──────── Record extracts

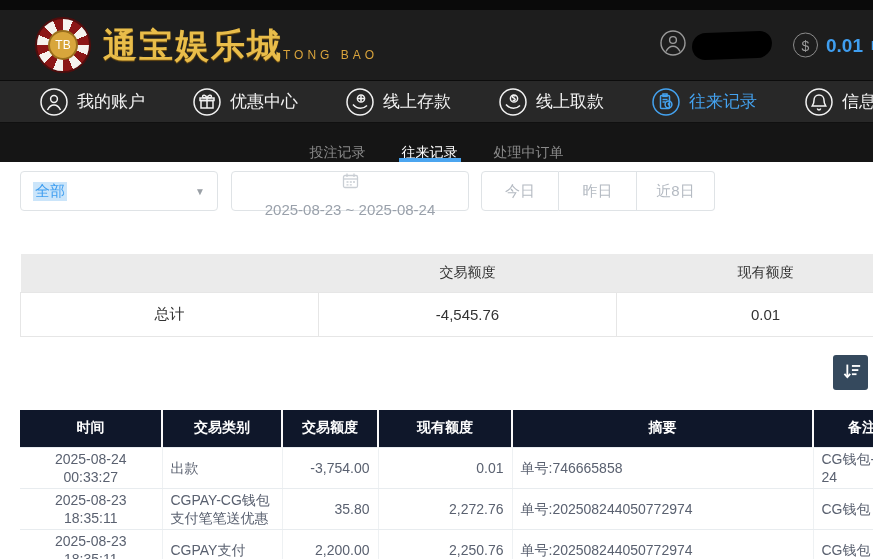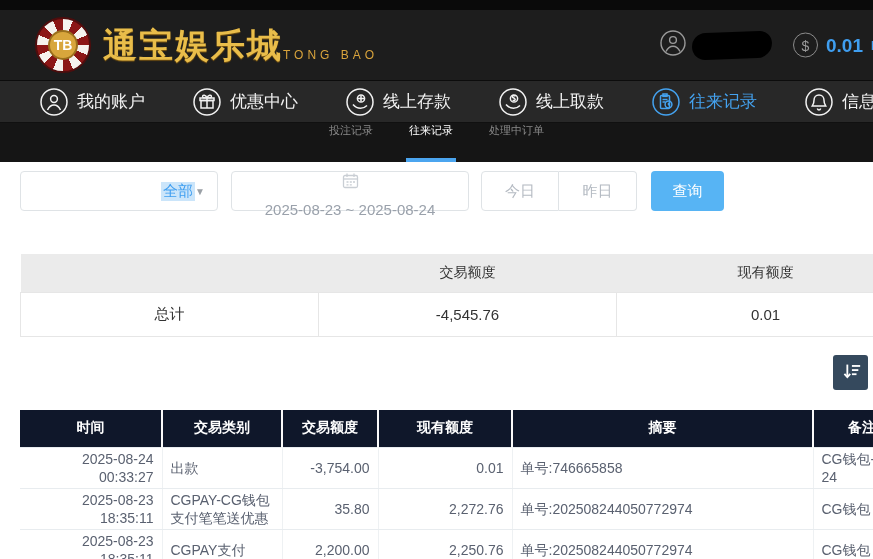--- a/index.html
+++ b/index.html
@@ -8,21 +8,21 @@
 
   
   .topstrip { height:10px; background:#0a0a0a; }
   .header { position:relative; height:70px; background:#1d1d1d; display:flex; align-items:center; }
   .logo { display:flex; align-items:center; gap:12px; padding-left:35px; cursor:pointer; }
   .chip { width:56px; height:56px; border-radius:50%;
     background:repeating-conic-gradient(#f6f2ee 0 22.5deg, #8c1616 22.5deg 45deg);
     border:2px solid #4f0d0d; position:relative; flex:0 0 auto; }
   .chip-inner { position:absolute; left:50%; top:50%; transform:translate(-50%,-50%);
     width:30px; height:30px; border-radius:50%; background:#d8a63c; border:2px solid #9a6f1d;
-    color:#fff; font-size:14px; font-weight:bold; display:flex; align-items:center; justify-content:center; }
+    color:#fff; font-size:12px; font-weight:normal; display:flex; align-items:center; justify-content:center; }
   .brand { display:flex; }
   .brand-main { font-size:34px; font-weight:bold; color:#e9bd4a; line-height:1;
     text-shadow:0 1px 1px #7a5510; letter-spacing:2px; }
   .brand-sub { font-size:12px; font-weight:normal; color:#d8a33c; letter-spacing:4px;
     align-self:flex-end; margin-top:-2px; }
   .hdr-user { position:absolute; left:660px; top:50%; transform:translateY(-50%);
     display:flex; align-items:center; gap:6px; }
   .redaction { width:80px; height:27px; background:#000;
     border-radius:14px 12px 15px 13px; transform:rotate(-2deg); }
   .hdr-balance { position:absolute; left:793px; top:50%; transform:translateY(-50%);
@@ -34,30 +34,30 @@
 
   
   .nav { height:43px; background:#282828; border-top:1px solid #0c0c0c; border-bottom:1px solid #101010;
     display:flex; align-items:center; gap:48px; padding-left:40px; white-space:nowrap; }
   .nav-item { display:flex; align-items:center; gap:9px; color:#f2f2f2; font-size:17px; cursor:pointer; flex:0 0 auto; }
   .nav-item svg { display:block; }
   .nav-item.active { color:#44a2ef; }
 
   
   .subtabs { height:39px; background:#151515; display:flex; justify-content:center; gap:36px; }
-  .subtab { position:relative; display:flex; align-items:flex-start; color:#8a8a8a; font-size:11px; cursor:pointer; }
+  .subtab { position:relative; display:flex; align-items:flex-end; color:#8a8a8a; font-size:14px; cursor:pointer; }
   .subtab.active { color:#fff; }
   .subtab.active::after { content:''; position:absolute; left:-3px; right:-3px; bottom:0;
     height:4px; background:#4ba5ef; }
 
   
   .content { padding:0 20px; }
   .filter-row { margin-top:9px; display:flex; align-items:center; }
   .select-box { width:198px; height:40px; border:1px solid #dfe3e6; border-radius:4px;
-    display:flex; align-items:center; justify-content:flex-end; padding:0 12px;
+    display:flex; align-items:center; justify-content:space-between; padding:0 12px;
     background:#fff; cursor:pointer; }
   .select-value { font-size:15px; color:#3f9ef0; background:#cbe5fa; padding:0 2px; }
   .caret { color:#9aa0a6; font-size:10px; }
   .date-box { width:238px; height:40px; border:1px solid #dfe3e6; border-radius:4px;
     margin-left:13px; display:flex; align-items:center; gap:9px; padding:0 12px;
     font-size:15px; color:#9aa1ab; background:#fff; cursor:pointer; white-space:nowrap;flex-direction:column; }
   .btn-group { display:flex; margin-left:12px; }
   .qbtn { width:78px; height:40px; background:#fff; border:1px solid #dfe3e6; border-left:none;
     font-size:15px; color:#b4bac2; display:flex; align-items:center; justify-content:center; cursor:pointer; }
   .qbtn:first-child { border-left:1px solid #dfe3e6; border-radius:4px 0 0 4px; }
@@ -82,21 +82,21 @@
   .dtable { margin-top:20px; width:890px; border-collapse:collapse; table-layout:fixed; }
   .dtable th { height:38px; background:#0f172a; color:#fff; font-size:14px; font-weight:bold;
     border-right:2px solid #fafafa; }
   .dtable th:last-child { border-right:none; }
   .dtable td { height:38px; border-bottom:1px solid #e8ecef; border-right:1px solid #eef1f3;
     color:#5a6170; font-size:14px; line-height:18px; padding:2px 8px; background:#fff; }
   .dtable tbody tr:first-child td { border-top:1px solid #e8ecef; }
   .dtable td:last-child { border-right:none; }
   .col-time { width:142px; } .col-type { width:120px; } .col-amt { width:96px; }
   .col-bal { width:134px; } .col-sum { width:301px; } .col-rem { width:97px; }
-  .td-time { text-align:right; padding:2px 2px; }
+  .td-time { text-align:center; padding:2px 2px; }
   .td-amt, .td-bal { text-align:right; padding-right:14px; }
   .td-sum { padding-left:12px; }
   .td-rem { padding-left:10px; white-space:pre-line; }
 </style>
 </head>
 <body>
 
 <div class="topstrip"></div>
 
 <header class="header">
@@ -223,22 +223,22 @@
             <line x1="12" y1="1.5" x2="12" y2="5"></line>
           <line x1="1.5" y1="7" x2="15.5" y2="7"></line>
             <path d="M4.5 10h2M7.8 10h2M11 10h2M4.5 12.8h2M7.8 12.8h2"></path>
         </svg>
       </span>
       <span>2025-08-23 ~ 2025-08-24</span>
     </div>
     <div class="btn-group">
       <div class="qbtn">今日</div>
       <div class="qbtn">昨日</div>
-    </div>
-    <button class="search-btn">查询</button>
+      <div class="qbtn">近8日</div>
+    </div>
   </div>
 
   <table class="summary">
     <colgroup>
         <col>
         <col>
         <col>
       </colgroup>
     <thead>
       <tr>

────────────────
──────── Record extracts

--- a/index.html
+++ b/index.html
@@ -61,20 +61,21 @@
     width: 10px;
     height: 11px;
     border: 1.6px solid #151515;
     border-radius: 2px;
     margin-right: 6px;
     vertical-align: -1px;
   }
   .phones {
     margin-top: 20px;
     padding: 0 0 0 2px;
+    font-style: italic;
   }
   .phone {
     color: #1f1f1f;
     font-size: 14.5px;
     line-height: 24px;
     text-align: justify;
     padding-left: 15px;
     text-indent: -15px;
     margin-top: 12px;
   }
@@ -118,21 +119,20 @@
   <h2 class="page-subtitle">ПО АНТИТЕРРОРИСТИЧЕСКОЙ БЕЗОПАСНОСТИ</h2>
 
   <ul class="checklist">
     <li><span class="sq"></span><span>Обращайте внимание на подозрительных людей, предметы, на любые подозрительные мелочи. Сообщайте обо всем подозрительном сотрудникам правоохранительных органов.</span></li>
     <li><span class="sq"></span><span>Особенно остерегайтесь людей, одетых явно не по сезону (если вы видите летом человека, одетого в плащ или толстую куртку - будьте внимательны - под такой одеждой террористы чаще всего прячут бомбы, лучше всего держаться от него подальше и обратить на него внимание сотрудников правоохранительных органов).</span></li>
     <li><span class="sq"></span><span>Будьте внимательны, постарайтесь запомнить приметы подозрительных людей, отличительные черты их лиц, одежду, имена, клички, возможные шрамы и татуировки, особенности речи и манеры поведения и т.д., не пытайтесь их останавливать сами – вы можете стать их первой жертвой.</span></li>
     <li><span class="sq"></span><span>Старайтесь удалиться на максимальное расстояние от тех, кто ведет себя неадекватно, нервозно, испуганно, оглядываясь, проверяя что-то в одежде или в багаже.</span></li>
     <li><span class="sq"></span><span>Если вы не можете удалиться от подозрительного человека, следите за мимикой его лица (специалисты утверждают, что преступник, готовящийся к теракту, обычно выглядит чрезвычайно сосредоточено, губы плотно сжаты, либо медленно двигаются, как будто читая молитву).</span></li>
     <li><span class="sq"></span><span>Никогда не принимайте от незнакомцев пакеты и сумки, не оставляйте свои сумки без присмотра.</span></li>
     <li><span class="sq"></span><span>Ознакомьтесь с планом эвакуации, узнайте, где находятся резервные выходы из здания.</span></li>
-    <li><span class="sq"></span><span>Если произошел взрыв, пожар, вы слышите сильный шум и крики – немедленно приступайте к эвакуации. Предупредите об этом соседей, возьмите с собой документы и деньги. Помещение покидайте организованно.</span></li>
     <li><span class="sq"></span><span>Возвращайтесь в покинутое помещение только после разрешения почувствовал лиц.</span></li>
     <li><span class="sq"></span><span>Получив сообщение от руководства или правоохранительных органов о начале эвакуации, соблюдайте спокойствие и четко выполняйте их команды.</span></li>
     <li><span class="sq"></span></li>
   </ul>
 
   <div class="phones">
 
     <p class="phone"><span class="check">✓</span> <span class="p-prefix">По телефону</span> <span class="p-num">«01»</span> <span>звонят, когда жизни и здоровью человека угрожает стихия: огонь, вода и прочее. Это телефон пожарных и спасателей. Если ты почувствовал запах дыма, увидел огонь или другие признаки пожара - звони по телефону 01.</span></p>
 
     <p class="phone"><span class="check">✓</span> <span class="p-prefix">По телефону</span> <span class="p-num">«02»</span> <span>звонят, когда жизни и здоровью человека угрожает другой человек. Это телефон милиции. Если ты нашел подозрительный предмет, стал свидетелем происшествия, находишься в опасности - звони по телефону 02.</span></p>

────────────────

Once you find the line with "color: #1f1f1f;" in the entries above, output it and each line after it up to and including the line with "их первой жертвой.</span></li>", and nothing else.

Your response:
     color: #1f1f1f;
     font-size: 14.5px;
     line-height: 24px;
     text-align: justify;
     padding-left: 15px;
     text-indent: -15px;
     margin-top: 12px;
   }
@@ -118,21 +119,20 @@
   <h2 class="page-subtitle">ПО АНТИТЕРРОРИСТИЧЕСКОЙ БЕЗОПАСНОСТИ</h2>
 
   <ul class="checklist">
     <li><span class="sq"></span><span>Обращайте внимание на подозрительных людей, предметы, на любые подозрительные мелочи. Сообщайте обо всем подозрительном сотрудникам правоохранительных органов.</span></li>
     <li><span class="sq"></span><span>Особенно остерегайтесь людей, одетых явно не по сезону (если вы видите летом человека, одетого в плащ или толстую куртку - будьте внимательны - под такой одеждой террористы чаще всего прячут бомбы, лучше всего держаться от него подальше и обратить на него внимание сотрудников правоохранительных органов).</span></li>
     <li><span class="sq"></span><span>Будьте внимательны, постарайтесь запомнить приметы подозрительных людей, отличительные черты их лиц, одежду, имена, клички, возможные шрамы и татуировки, особенности речи и манеры поведения и т.д., не пытайтесь их останавливать сами – вы можете стать их первой жертвой.</span></li>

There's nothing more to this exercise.